Loyola Marymount University senior Sean Cunniff ’16 likes a challenge—whether it’s solving a puzzle, writing software test code, tutoring fellow students or squeezing an extra math class into his already-full schedule. “I’ve always been into puzzles and problem solving,” said Cunniff. “In fact, that’s how my mom got me to go to preschool, because they had so many puzzles there.”
The electrical engineering major is completing his undergraduate degree this year with an emphasis in computer engineering and a minor in pure math. After graduation, he hopes to parlay his LMU education and summer internships with Roku and Jawbone into a career in software development. A standout student, Cunniff has been on the dean’s list and earned the outstanding student award since entering LMU as a freshman. He was also chosen as a Rains research assistant and works as a teaching assistant in both Mathematics and Physics.
What’s his formula for success? Start with a passion for learning. Cunniff genuinely enjoys exploring the challenges presented by electrical engineering and says he added the pure math minor “mainly as an excuse to take more math classes.”

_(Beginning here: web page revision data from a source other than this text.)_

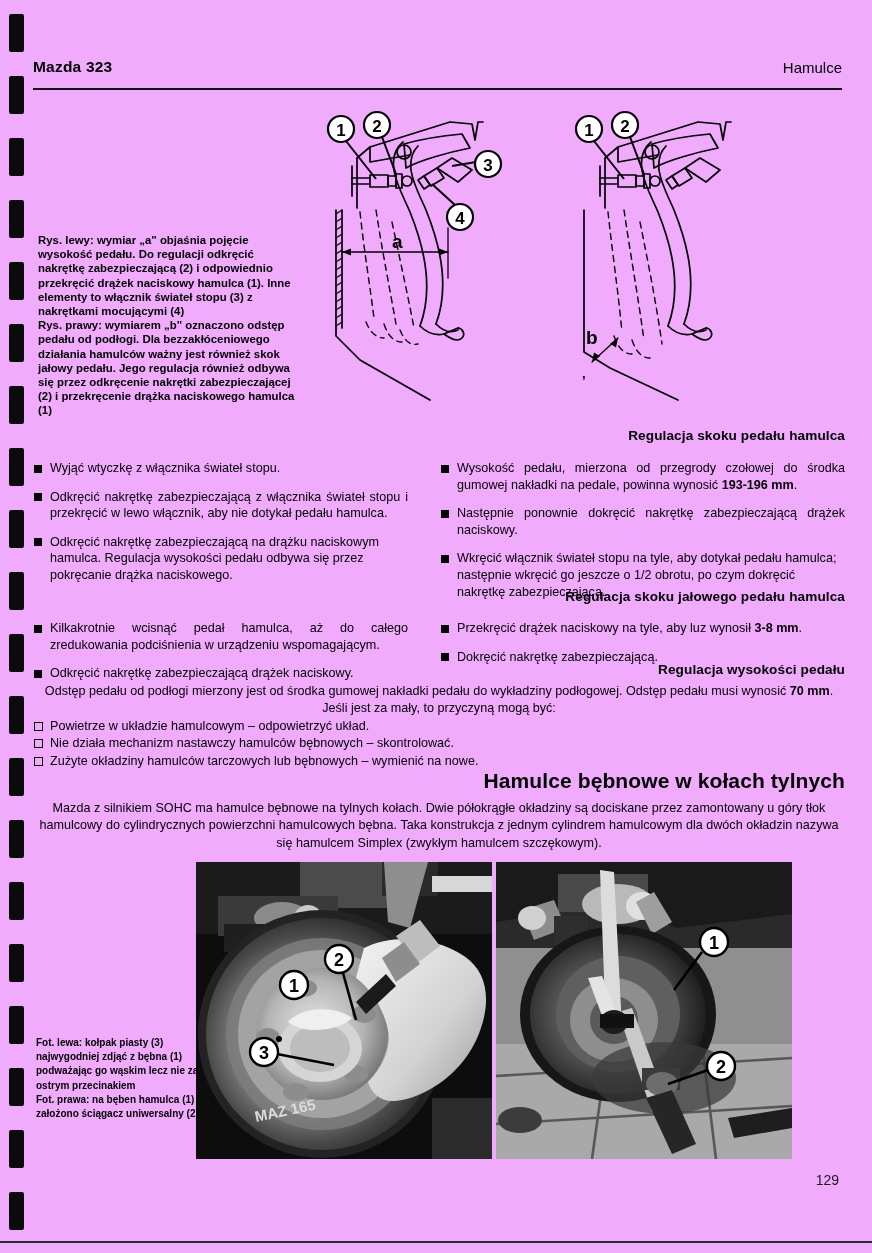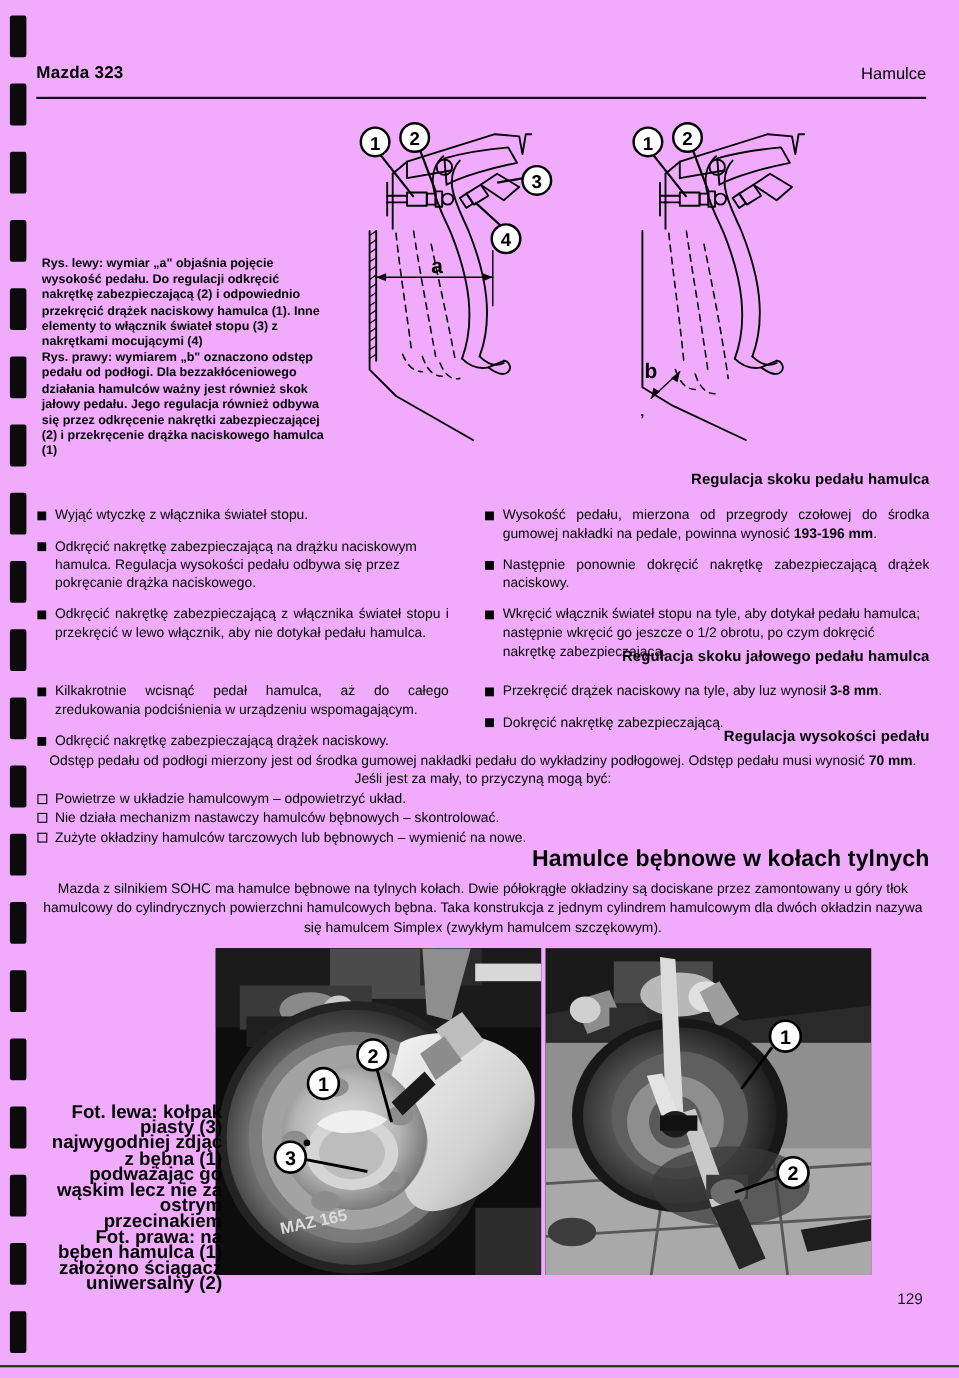--- a/index.html
+++ b/index.html
@@ -360,8 +360,8 @@
 
   <div class="col" id="travel-left" style="left:33px; top:448px; width:375px;">
       <p class="bullet-row sq-filled">Wyjąć wtyczkę z włącznika świateł stopu.</p>
+      <p class="bullet-row sq-filled">Odkręcić nakrętkę zabezpieczającą z włącznika świateł stopu i przekręcić w lewo włącznik, aby nie dotykał pedału hamulca.</p>
       <p class="bullet-row sq-filled noj">Odkręcić nakrętkę zabezpieczającą na drążku naciskowym hamulca. Regulacja wysokości pedału odbywa się przez pokręcanie drążka naciskowego.</p>
-      <p class="bullet-row sq-filled">Odkręcić nakrętkę zabezpieczającą z włącznika świateł stopu i przekręcić w lewo włącznik, aby nie dotykał pedału hamulca.</p>
     </div>
 
   <div class="col" id="travel-right" style="left:440px; top:448px; width:405px;">

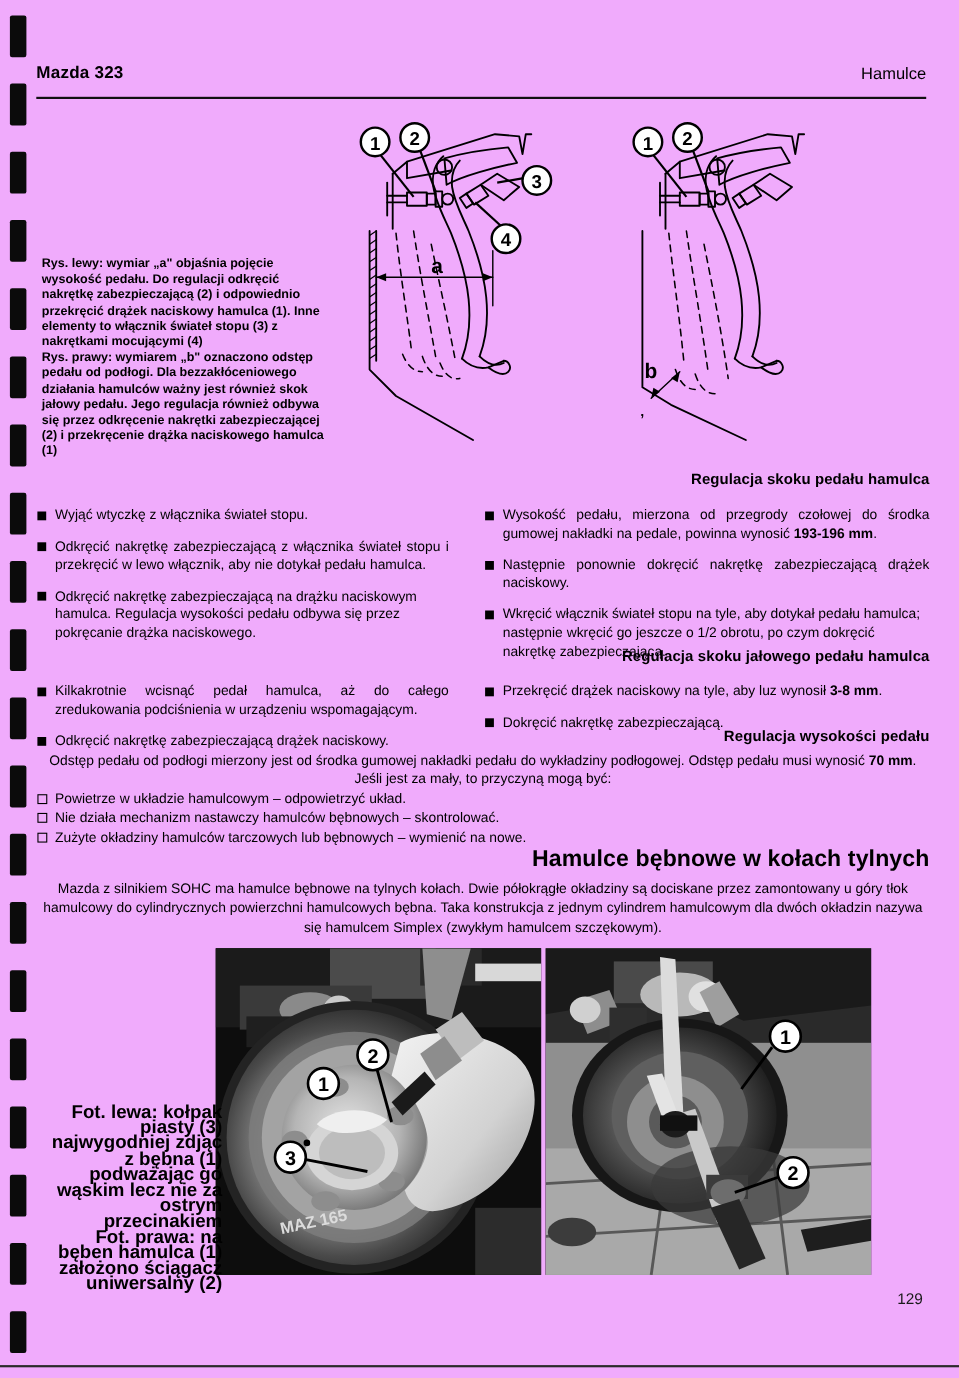--- a/index.html
+++ b/index.html
@@ -85,11 +85,10 @@
   }
   #photo-caption {
     left: 36px;
-    top: 1004px;
+    top: 1036px;
     width: 166px;
-    font-size: 17px;
+    font-size: 10px;
     line-height: 14.2px;
-    text-align: right;
   }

Next, factor in expert time management skills and a willingness to take an active role in your education. “Participation is key because, even though it’s embarrassing when you get answers wrong, initially, you absorb the material so much quicker than if you just kind of sit and listen,” said Cunniff.
The opportunity to get involved on a meaningful level was a large part of what drew the Los Gatos native to LMU. “One of the things I like about the small school aspect [of LMU] is that I get more individual focus; I’m treated more as an individual. As a consequence of that, I can have meaningful relationships—with my professors, especially, but also with my peers.”
It’s not surprising that the self-possessed senior not only finds time to tutor fellow engineering students as a member of Tau Beta Pi honorary society, but also counts it as one of the most rewarding experiences at LMU. “I really like tutoring because I like helping people arrive by their own faculties at the correct solution,” Cunniff said. “People tend to learn better that way.”
The final piece of the equation is a healthy dose of social and extracurricular activities. Cunniff cites film, truly eclectic music and, most recently, pottery among his many interests. He also makes time to connect with fellow students both in and out of the classroom. “Building friendships and having camaraderie with people in your major not only helps you learn more about your subject, but also it makes class a lot more fun,” said Cunniff. “I think it’s really key in terms of the LMU experience.”
Incoming Lions would do well to replicate Cunniff’s proven formula—and to visit him during tutoring hours. “A lot of people don’t utilize [tutoring], but they really should,” said Cuniff. “It’s free, it’s pretty easy, and I’m very much willing to help.”